# Supplied data:
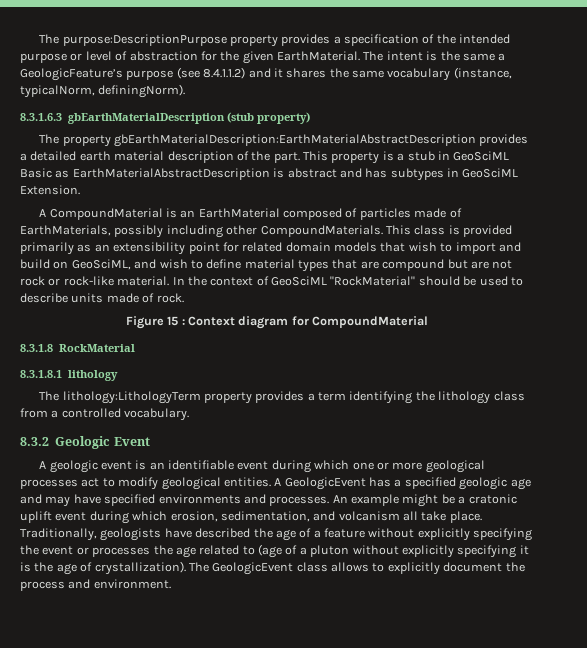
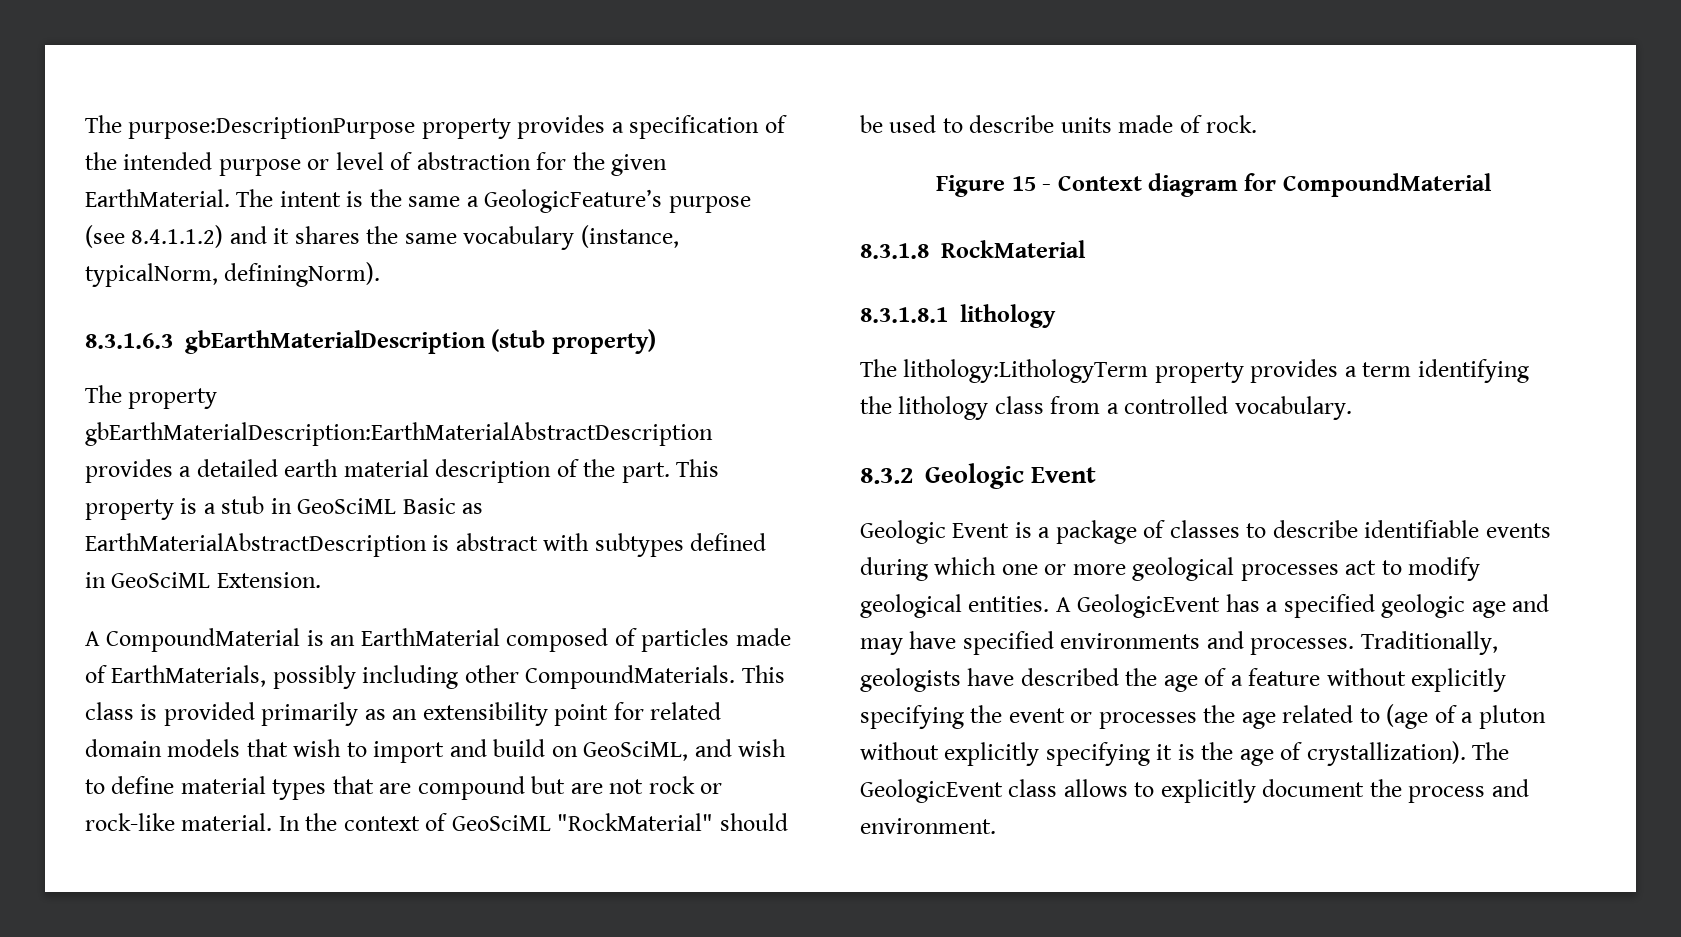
- This property is a stub in GeoSciML Basic as EarthMaterialAbstractDescription is abstract and has subtypes in GeoSciML Extension.
+ This property is a stub in GeoSciML Basic as EarthMaterialAbstractDescription is abstract with subtypes defined in GeoSciML Extension.
- Figure 15 : Context diagram for CompoundMaterial
+ Figure 15 - Context diagram for CompoundMaterial
- A geologic event is an identifiable event during which one or more geological processes act to modify geological entities.
+ Geologic Event is a package of classes to describe identifiable events during which one or more geological processes act to modify geological entities.
- An example might be a cratonic uplift event during which erosion, sedimentation, and volcanism all take place.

# Work request:
Please return only the lines above, starting at the line that has "defined in GeoSciML Extension." and ending at the line that has "- A geologic", keeping both and leaving each one unchanged.

# Solution to the exercise:
+ This property is a stub in GeoSciML Basic as EarthMaterialAbstractDescription is abstract with subtypes defined in GeoSciML Extension.
- Figure 15 : Context diagram for CompoundMaterial
+ Figure 15 - Context diagram for CompoundMaterial
- A geologic event is an identifiable event during which one or more geological processes act to modify geological entities.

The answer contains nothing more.